=== Data to use ===

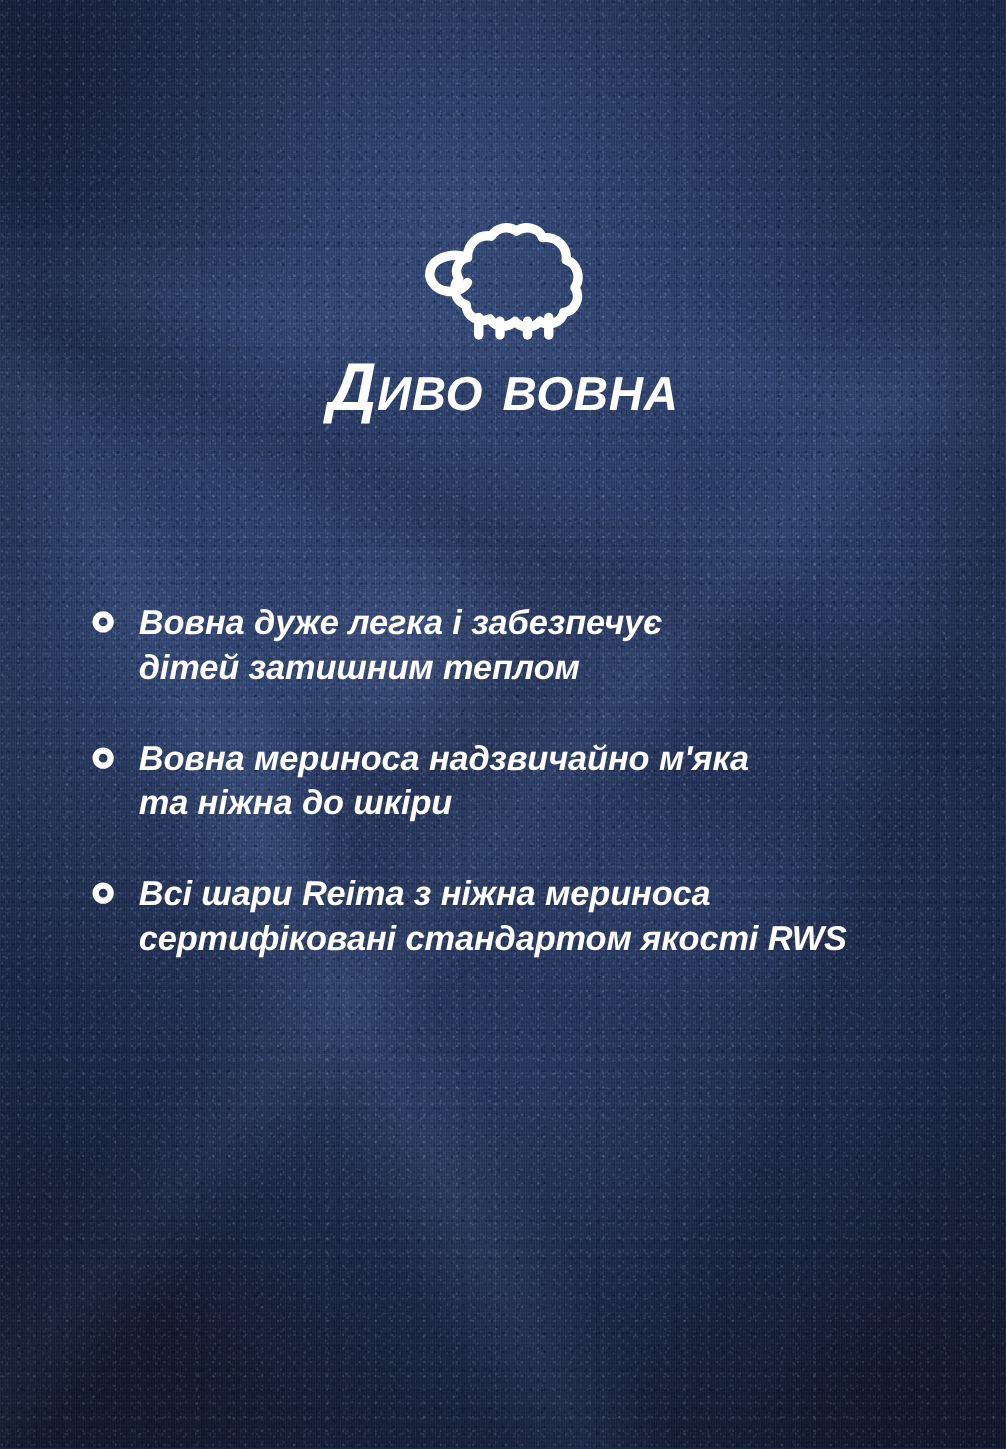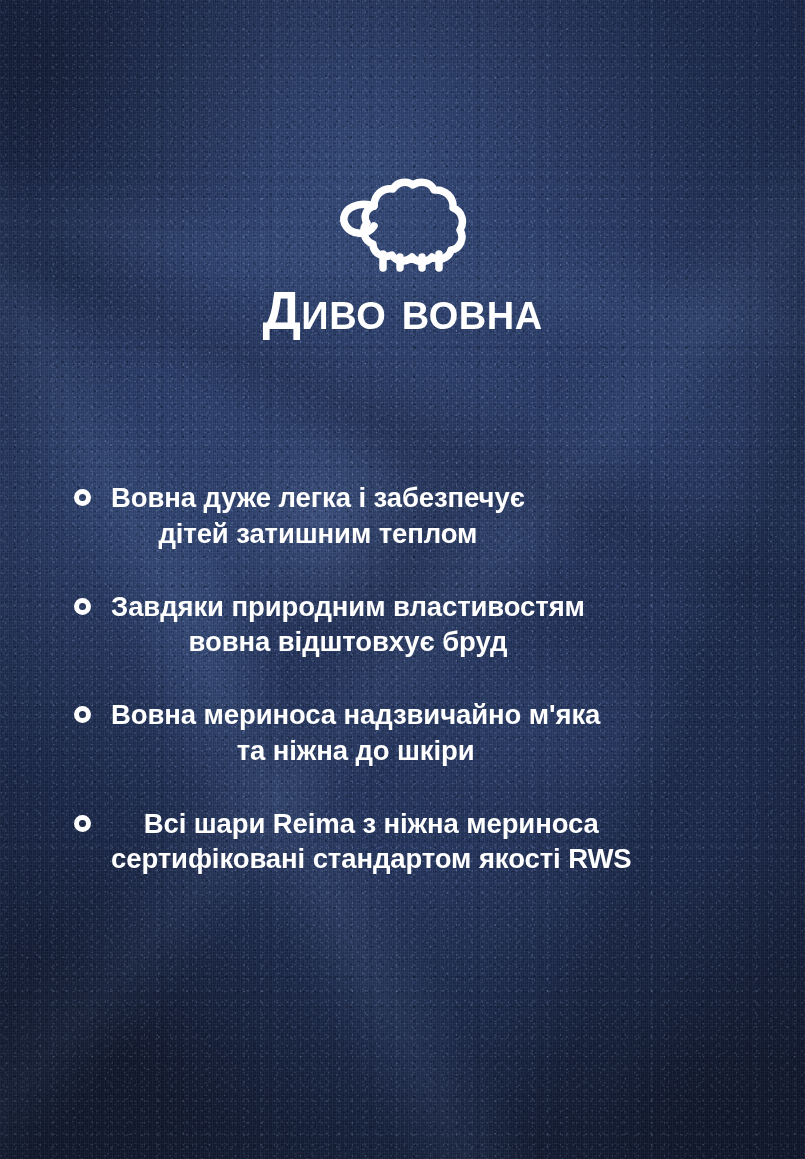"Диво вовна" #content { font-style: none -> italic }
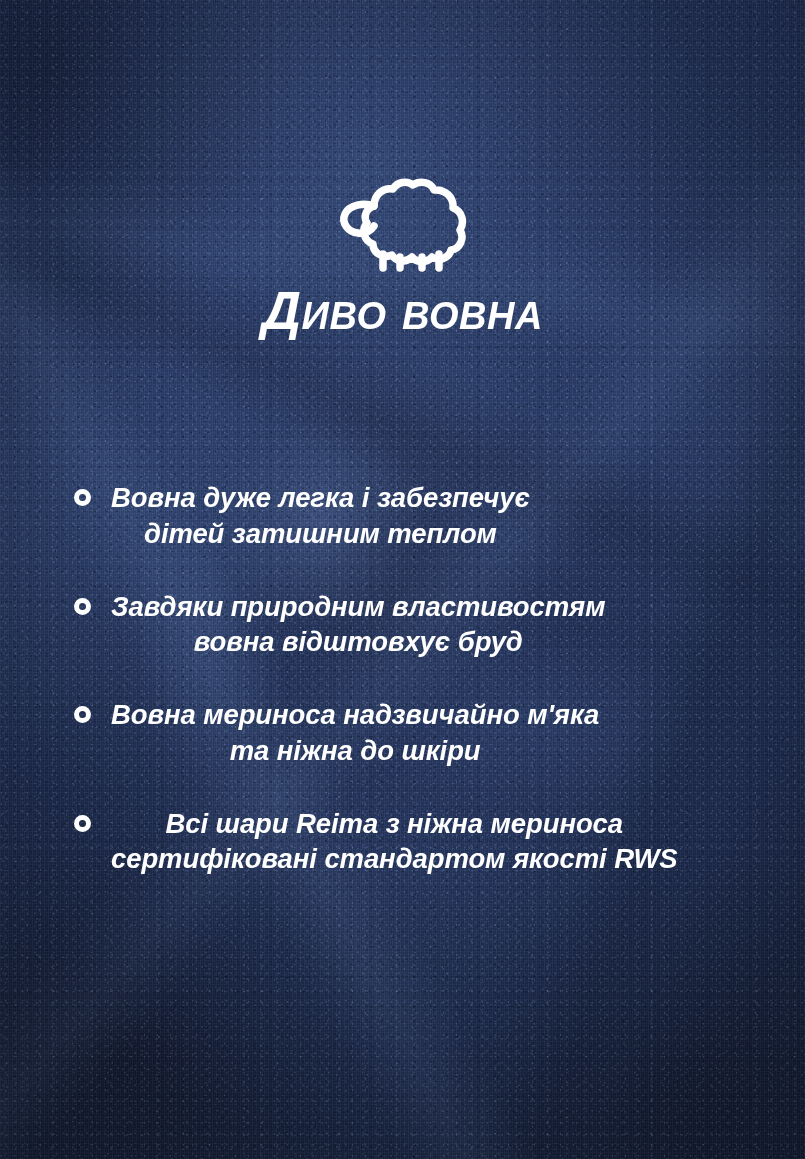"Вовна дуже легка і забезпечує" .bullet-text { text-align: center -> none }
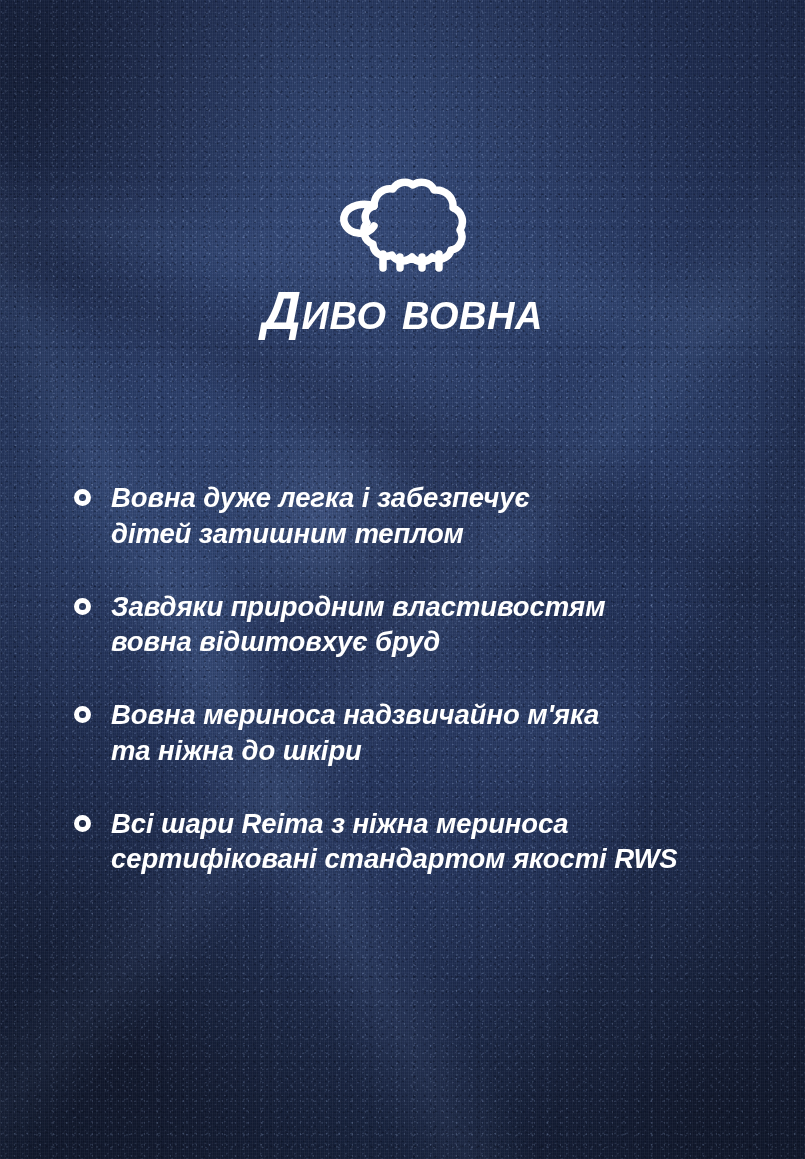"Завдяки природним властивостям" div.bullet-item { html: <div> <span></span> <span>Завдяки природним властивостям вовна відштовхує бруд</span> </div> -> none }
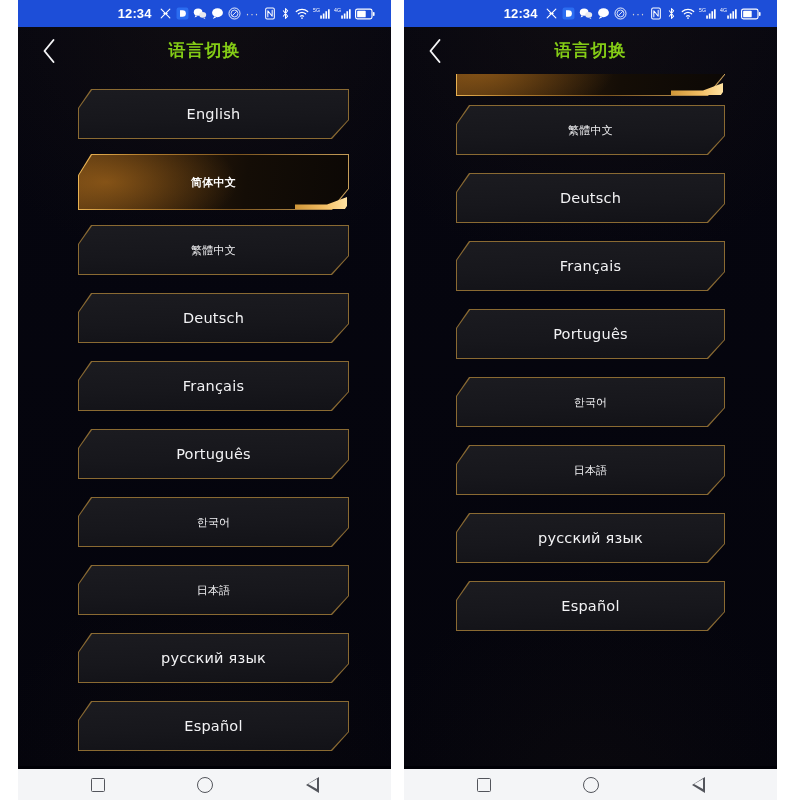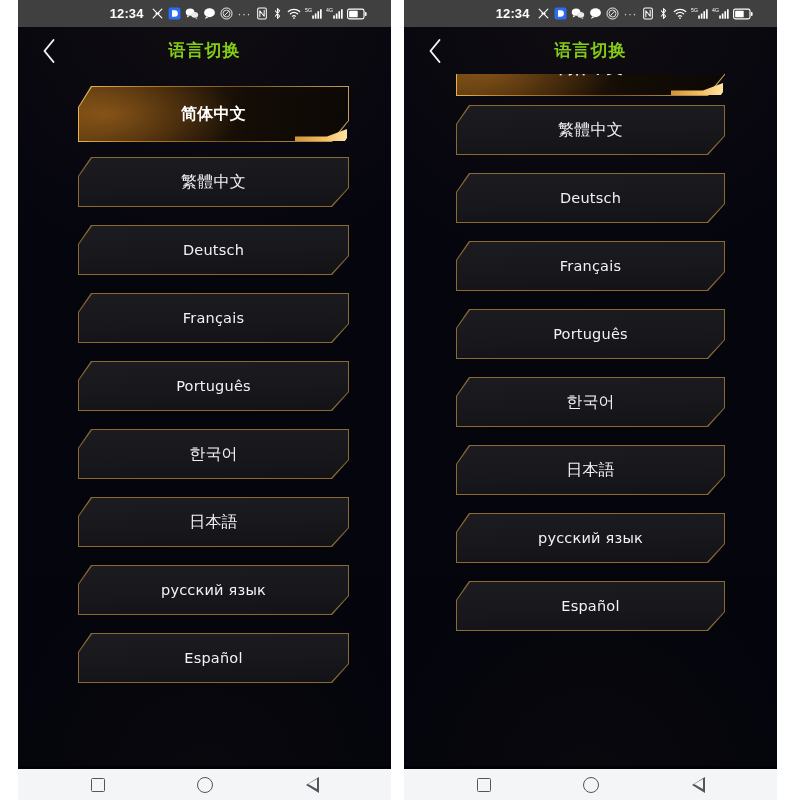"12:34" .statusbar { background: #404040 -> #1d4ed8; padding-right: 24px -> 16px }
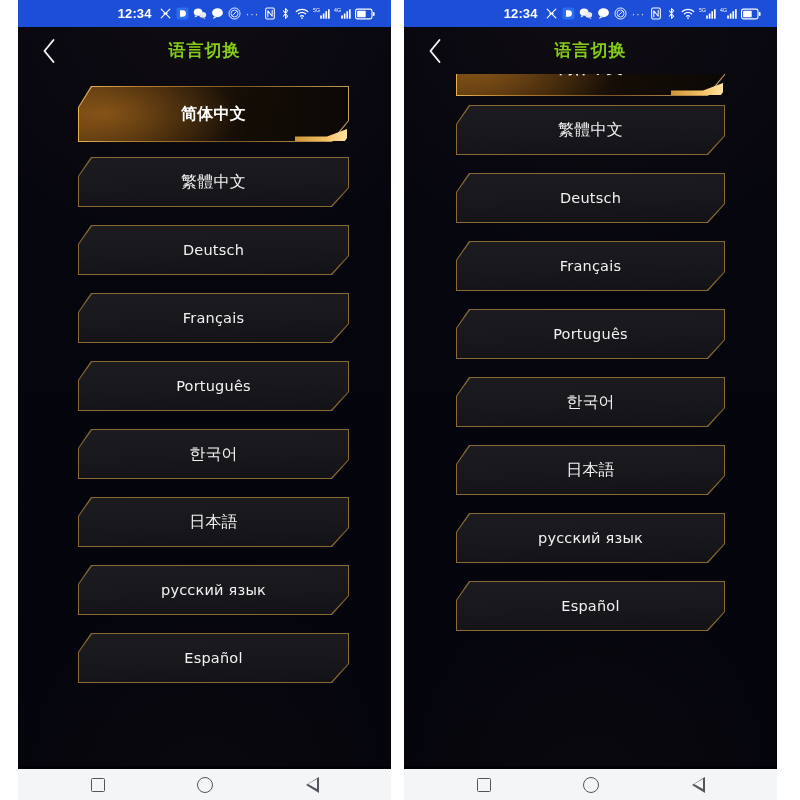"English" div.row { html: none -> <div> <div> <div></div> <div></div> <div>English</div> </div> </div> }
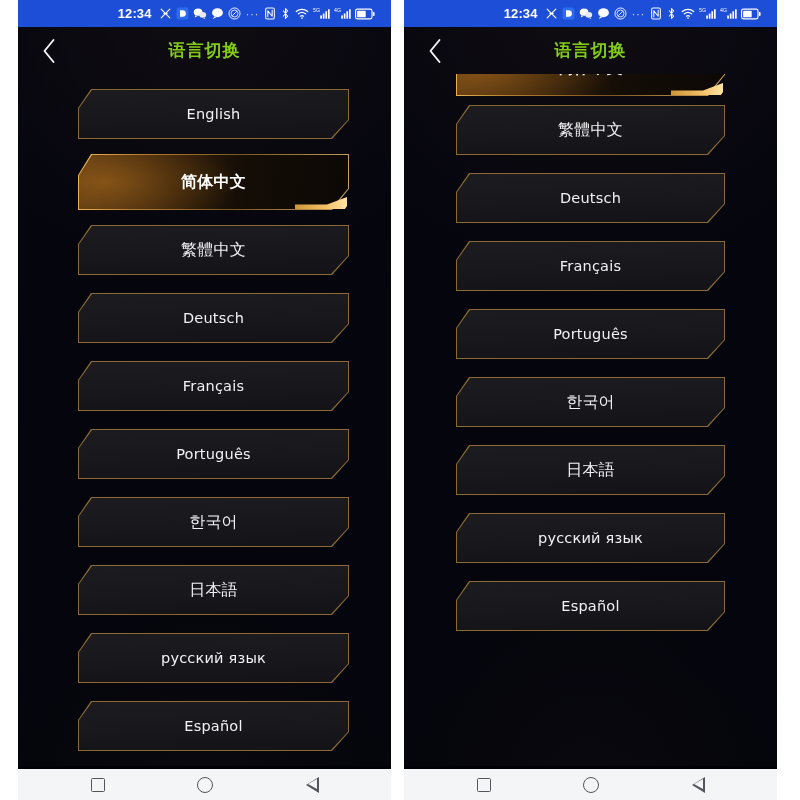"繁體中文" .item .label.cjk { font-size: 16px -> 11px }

===

(Task requirements) What is needed is an exact copy of the lines from the line with "html: none ->" to the end of the data above, both included, without any pictures.

(Response area)
"English" div.row { html: none -> <div> <div> <div></div> <div></div> <div>English</div> </div> </div> }
"繁體中文" .item .label.cjk { font-size: 16px -> 11px }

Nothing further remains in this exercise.